(Records for this exercise)
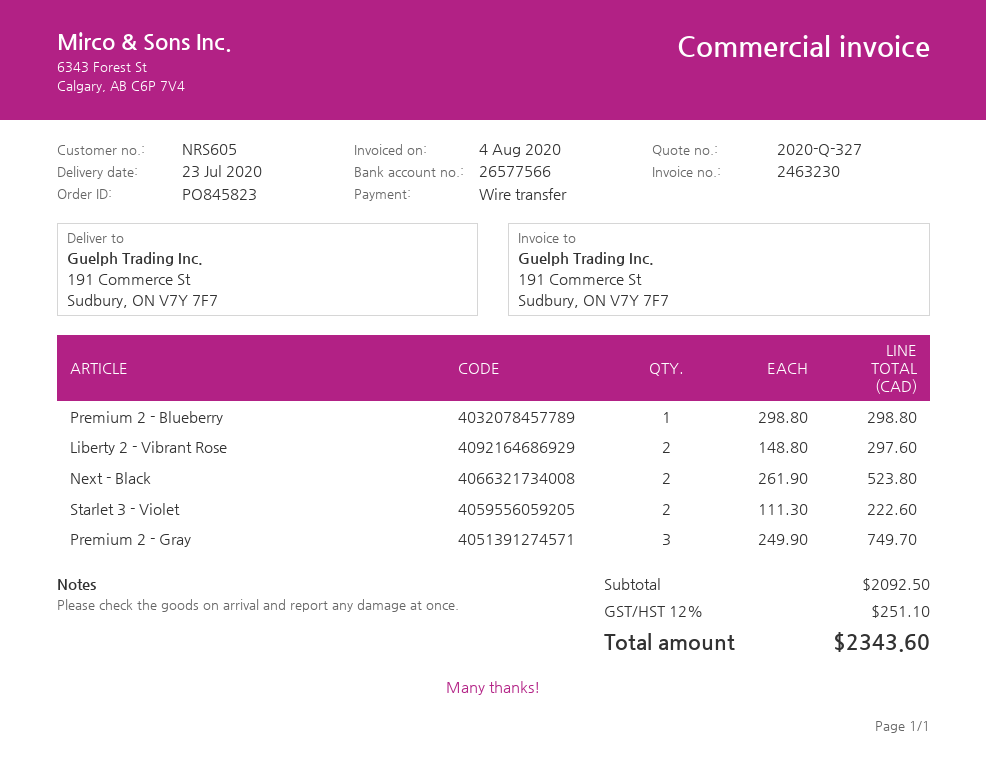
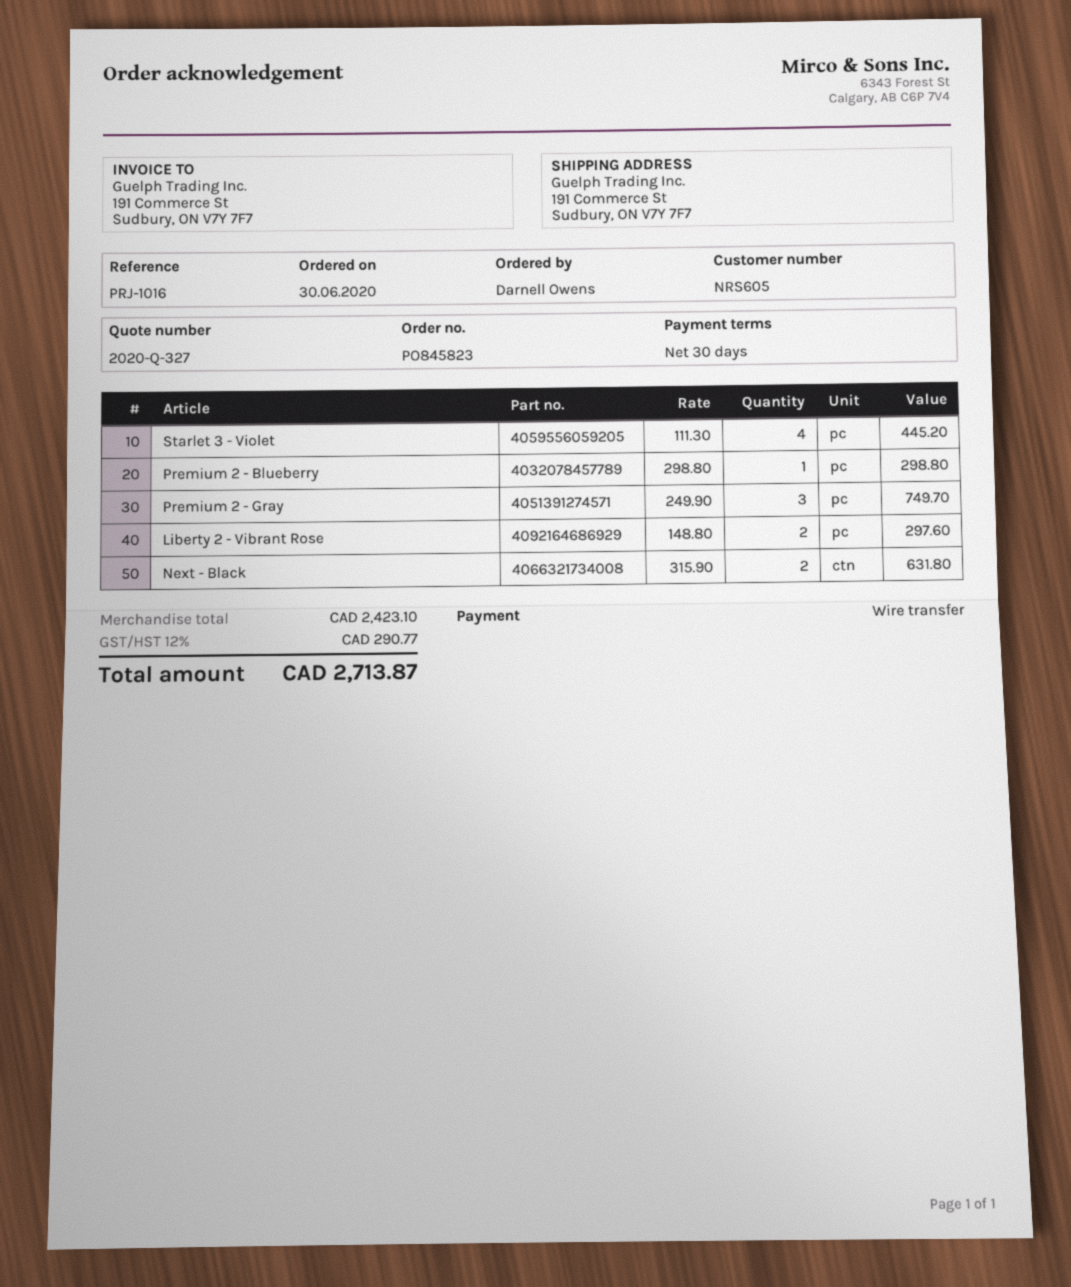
Next - Black: 2 x 261.90 = 523.80 -> 2 x 315.90 = 631.80
Starlet 3 - Violet: 2 x 111.30 = 222.60 -> 4 x 111.30 = 445.20
subtotal: 2092.50 -> 2423.10
tax: 12% = 251.10 -> 12% = 290.77
total: 2343.60 -> 2713.87

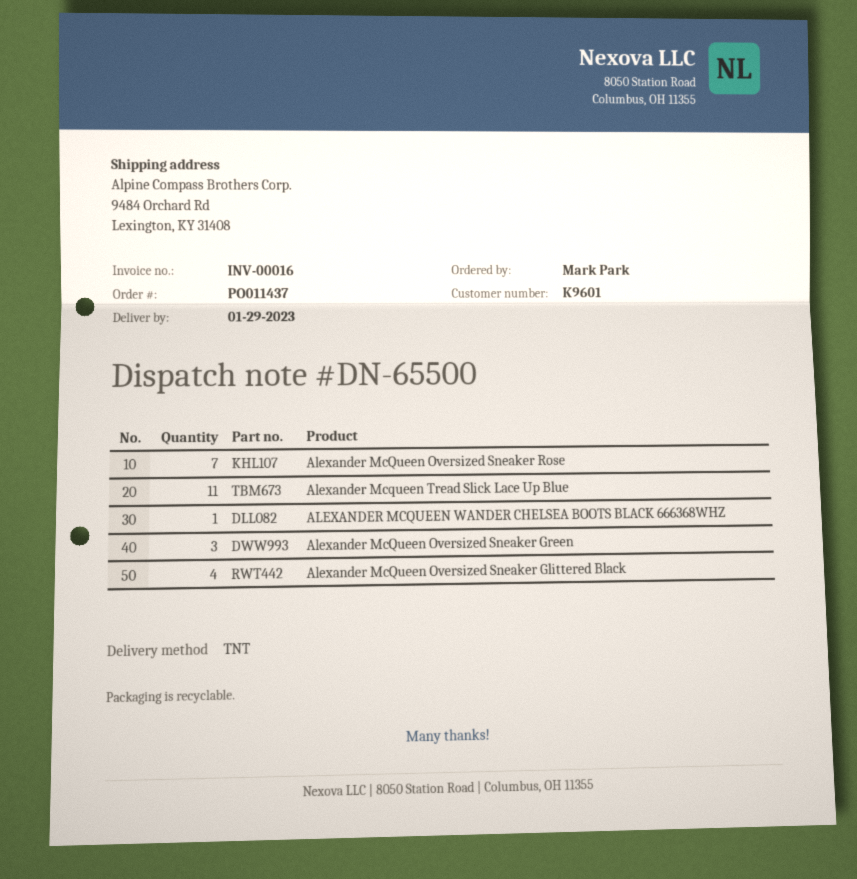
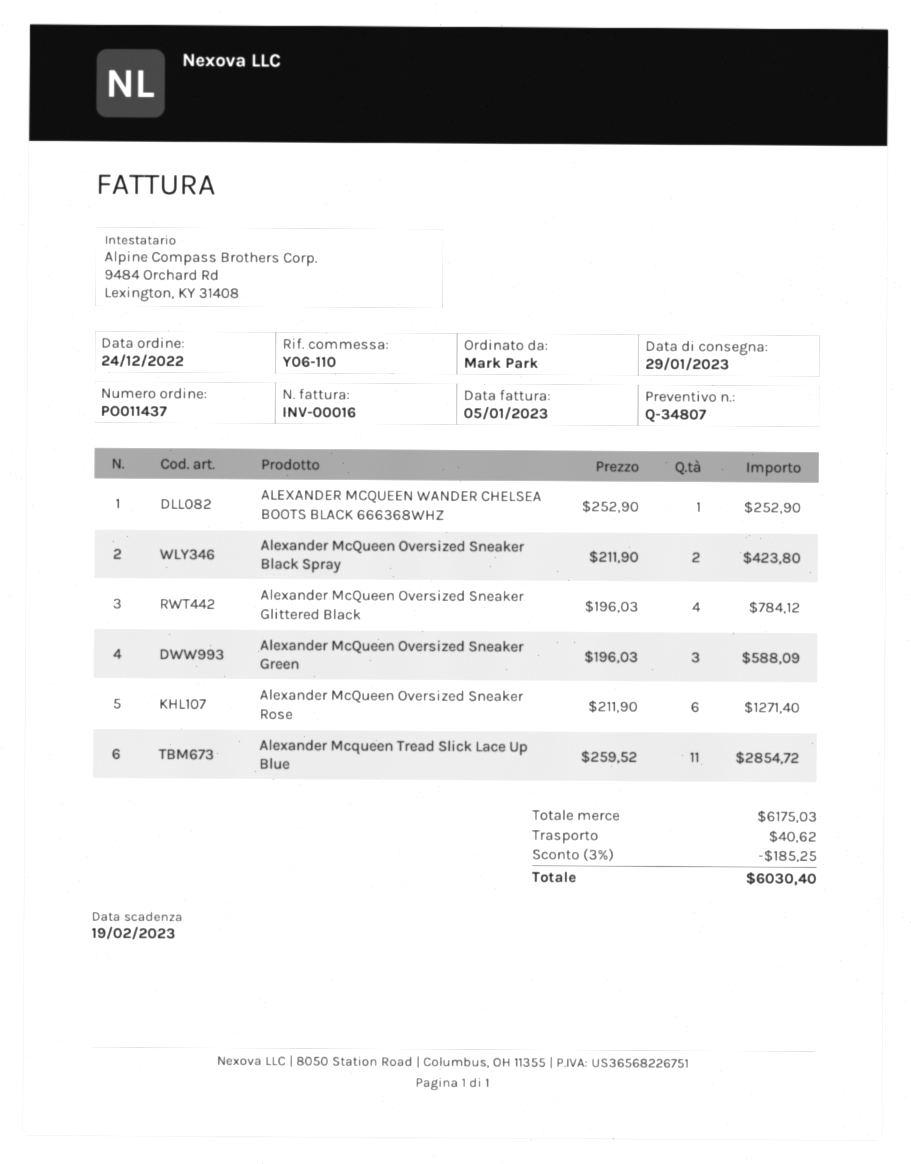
Alexander McQueen Oversized Sneaker Rose: 7 -> 6
Alexander McQueen Oversized Sneaker Black Spray: none -> 2

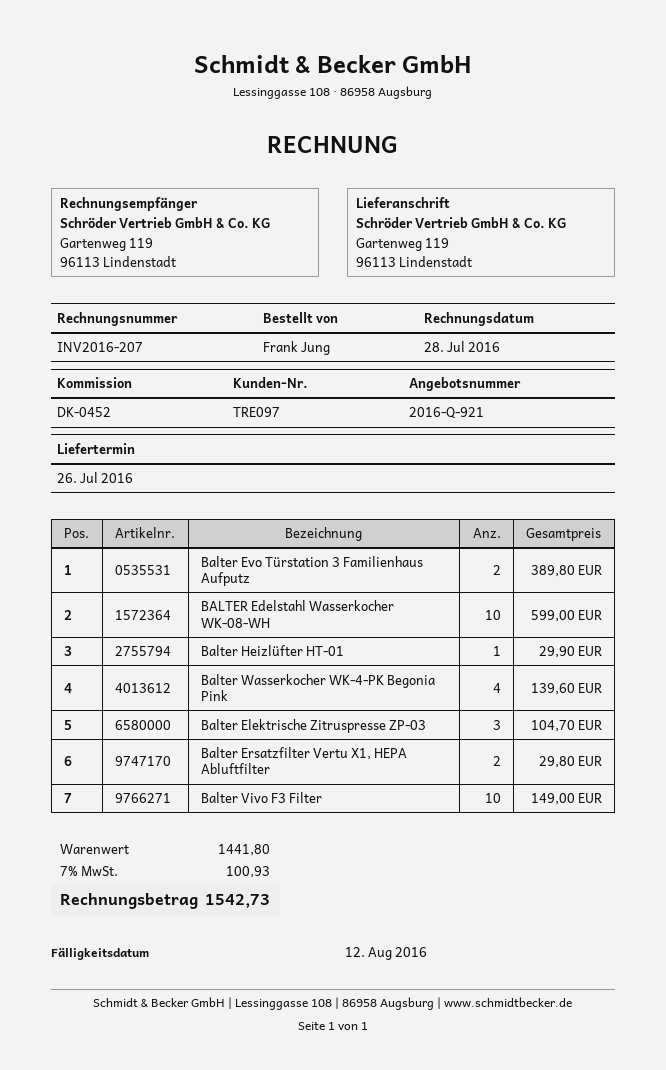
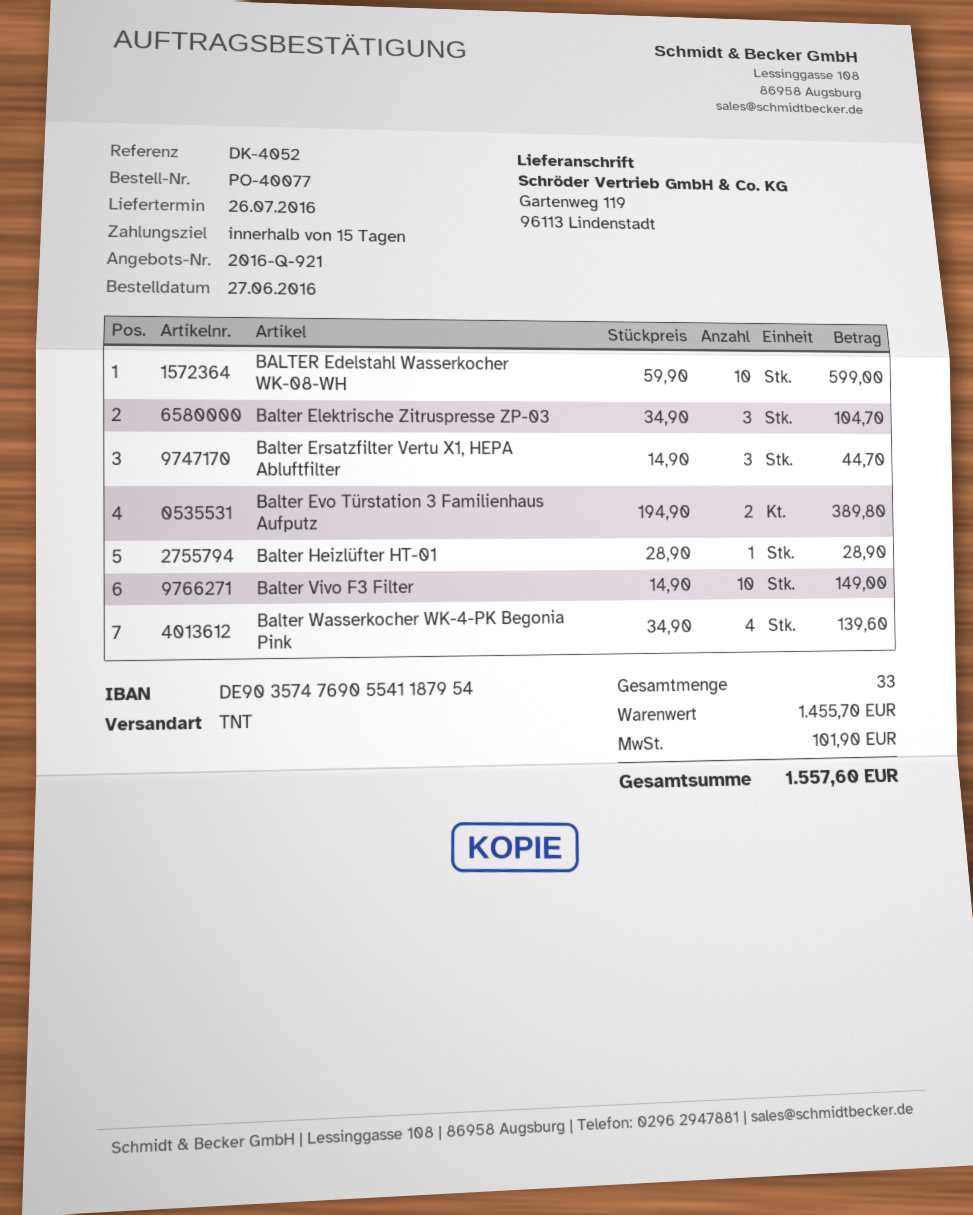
reference: DK-0452 -> DK-4052
Balter Heizlüfter HT-01: 1 for 29.90 -> 1 for 28.90
Balter Ersatzfilter Vertu X1, HEPA Abluftfilter: 2 for 29.80 -> 3 for 44.70
subtotal: 1441.80 -> 1455.70
tax: 100.93 -> 101.90
total: 1542.73 -> 1557.60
(End Records for this exercise)
__Directions for this task__:
Lines from the one containing "reference: DK-0452 -> DK-4052" through the final line of the entries are the only ones to print, and each must match exactly.

__Result of this task__:
reference: DK-0452 -> DK-4052
Balter Heizlüfter HT-01: 1 for 29.90 -> 1 for 28.90
Balter Ersatzfilter Vertu X1, HEPA Abluftfilter: 2 for 29.80 -> 3 for 44.70
subtotal: 1441.80 -> 1455.70
tax: 100.93 -> 101.90
total: 1542.73 -> 1557.60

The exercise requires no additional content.